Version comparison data
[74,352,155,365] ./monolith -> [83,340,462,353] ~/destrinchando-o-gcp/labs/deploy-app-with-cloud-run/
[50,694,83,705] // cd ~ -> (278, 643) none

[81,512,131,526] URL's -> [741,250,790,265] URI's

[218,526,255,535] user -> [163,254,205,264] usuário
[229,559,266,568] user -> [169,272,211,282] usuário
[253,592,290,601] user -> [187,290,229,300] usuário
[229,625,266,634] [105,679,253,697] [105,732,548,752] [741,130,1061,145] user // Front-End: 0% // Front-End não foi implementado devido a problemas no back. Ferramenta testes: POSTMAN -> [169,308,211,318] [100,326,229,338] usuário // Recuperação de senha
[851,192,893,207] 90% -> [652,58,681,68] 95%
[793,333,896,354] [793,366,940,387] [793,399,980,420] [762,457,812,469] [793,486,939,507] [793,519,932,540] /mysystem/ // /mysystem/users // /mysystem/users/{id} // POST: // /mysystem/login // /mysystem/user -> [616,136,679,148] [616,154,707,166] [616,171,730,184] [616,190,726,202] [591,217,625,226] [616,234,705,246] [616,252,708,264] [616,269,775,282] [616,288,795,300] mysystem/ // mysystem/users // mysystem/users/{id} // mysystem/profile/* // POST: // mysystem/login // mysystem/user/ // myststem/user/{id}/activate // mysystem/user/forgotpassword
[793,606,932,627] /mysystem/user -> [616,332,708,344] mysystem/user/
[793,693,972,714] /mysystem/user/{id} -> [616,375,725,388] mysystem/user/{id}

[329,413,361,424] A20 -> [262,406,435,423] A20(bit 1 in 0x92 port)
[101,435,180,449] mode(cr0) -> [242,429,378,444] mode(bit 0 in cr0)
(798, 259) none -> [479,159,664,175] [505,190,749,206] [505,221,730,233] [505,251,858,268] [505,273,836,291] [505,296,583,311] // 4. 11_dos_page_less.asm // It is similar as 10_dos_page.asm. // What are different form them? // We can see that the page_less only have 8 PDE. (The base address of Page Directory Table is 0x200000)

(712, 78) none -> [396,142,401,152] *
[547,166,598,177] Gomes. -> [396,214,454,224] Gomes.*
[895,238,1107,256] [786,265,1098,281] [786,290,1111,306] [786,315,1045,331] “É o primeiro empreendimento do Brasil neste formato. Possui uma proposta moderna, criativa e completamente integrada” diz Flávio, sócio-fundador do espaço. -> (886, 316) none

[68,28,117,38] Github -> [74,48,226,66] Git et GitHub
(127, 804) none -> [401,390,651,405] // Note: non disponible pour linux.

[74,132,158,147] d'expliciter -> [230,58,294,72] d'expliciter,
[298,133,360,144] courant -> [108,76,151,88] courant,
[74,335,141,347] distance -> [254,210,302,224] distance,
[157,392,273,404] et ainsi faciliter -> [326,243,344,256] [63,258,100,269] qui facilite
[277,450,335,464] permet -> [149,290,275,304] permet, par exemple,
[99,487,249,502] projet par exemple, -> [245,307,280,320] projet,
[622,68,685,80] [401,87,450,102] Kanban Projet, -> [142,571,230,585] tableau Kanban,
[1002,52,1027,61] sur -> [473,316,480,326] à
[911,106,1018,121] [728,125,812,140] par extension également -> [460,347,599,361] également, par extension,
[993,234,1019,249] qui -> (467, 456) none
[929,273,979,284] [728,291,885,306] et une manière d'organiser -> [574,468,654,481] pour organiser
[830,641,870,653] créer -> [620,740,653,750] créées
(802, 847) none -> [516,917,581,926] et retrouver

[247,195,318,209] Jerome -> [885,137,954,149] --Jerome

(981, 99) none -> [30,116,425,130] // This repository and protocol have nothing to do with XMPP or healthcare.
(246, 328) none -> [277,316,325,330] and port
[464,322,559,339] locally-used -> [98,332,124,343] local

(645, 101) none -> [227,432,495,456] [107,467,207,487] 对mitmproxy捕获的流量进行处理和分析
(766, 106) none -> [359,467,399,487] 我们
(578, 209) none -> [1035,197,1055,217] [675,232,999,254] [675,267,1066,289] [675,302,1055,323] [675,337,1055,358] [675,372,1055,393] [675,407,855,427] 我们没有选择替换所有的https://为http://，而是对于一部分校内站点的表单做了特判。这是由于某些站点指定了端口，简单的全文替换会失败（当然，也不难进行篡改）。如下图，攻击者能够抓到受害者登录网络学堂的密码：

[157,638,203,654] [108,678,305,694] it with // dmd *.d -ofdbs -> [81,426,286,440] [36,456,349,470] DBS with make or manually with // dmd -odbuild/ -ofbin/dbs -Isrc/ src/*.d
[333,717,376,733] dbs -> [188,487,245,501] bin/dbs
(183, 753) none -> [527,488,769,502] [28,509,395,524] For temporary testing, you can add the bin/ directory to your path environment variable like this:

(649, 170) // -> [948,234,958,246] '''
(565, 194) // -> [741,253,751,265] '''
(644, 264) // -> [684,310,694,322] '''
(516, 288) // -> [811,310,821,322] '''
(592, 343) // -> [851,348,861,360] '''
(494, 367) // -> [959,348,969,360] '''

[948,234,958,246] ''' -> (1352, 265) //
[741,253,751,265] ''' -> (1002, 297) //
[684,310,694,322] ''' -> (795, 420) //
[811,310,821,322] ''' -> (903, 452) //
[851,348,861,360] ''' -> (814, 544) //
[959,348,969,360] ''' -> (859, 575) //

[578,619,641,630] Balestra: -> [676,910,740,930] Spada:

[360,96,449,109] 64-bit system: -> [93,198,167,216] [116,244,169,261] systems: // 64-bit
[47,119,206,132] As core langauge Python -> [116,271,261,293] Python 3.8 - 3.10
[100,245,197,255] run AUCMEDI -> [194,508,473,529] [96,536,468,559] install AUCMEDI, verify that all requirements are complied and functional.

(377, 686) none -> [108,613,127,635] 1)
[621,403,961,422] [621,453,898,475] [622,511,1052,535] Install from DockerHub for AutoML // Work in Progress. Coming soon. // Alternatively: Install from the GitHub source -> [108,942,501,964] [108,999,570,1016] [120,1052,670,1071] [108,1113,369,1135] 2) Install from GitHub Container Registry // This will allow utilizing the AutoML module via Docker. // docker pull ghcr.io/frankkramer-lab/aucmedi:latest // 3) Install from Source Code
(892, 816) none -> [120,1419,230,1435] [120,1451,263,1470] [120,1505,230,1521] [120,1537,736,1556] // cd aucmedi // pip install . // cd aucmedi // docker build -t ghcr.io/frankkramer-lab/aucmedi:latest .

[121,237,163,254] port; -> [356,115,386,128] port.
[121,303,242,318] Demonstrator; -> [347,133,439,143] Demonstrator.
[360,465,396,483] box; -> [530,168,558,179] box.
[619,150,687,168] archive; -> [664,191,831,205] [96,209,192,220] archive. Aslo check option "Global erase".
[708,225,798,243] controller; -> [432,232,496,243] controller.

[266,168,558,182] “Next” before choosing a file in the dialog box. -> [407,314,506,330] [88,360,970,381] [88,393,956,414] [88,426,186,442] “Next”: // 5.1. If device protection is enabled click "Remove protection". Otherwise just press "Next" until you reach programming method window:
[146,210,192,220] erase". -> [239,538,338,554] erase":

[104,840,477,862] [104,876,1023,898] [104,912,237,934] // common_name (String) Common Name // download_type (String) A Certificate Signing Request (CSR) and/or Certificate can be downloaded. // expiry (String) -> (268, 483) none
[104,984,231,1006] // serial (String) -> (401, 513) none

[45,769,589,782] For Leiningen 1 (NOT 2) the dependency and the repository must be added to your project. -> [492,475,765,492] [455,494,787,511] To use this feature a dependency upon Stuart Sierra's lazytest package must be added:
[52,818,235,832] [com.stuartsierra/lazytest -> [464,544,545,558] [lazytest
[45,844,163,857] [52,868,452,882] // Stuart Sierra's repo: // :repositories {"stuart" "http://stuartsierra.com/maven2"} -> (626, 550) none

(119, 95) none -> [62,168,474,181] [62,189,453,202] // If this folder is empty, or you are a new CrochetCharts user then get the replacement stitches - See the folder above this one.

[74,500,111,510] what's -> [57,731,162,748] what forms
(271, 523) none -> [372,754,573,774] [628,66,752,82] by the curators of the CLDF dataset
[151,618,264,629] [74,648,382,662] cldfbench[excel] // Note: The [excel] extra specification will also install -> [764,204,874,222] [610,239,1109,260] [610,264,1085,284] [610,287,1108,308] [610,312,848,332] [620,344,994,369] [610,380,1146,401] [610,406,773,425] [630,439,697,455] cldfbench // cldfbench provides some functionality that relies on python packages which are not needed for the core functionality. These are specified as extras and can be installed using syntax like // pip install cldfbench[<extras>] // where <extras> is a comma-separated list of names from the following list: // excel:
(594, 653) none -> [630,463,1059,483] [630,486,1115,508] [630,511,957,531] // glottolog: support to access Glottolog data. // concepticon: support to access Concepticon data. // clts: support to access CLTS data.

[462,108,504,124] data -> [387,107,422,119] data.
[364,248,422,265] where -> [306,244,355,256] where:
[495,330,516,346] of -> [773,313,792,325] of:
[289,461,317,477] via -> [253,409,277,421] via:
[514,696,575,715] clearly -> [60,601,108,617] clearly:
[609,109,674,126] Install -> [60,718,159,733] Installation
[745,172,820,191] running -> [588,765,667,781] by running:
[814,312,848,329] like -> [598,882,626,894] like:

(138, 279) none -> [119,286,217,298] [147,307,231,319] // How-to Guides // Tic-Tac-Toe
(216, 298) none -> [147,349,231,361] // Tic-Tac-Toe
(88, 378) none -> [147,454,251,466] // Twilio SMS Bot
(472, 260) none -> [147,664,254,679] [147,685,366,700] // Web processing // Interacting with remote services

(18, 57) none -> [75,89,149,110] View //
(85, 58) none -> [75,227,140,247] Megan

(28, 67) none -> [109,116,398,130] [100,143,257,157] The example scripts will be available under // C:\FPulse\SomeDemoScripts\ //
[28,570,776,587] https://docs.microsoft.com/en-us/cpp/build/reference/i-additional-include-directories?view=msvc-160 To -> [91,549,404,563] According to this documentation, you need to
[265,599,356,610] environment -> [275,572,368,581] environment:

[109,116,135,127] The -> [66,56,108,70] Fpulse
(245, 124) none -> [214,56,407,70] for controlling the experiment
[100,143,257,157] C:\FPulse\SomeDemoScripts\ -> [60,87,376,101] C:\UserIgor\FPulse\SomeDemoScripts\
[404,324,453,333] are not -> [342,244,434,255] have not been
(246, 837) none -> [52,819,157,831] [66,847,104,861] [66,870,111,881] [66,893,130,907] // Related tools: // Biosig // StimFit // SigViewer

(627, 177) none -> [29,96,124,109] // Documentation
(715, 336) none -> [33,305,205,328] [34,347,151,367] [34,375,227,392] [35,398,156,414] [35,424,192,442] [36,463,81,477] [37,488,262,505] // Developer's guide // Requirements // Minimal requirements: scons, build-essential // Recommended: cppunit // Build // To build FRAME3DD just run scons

__WHAT IS EXPECTED__.
Given the records above, reproduce precisely and only the lines between the line holding "(377, 686) none -> [108,613,127,635] 1)" and the line holding "[708,225,798,243] controller; ->", inclusive.

__YOUR RESPONSE__.
(377, 686) none -> [108,613,127,635] 1)
[621,403,961,422] [621,453,898,475] [622,511,1052,535] Install from DockerHub for AutoML // Work in Progress. Coming soon. // Alternatively: Install from the GitHub source -> [108,942,501,964] [108,999,570,1016] [120,1052,670,1071] [108,1113,369,1135] 2) Install from GitHub Container Registry // This will allow utilizing the AutoML module via Docker. // docker pull ghcr.io/frankkramer-lab/aucmedi:latest // 3) Install from Source Code
(892, 816) none -> [120,1419,230,1435] [120,1451,263,1470] [120,1505,230,1521] [120,1537,736,1556] // cd aucmedi // pip install . // cd aucmedi // docker build -t ghcr.io/frankkramer-lab/aucmedi:latest .

[121,237,163,254] port; -> [356,115,386,128] port.
[121,303,242,318] Demonstrator; -> [347,133,439,143] Demonstrator.
[360,465,396,483] box; -> [530,168,558,179] box.
[619,150,687,168] archive; -> [664,191,831,205] [96,209,192,220] archive. Aslo check option "Global erase".
[708,225,798,243] controller; -> [432,232,496,243] controller.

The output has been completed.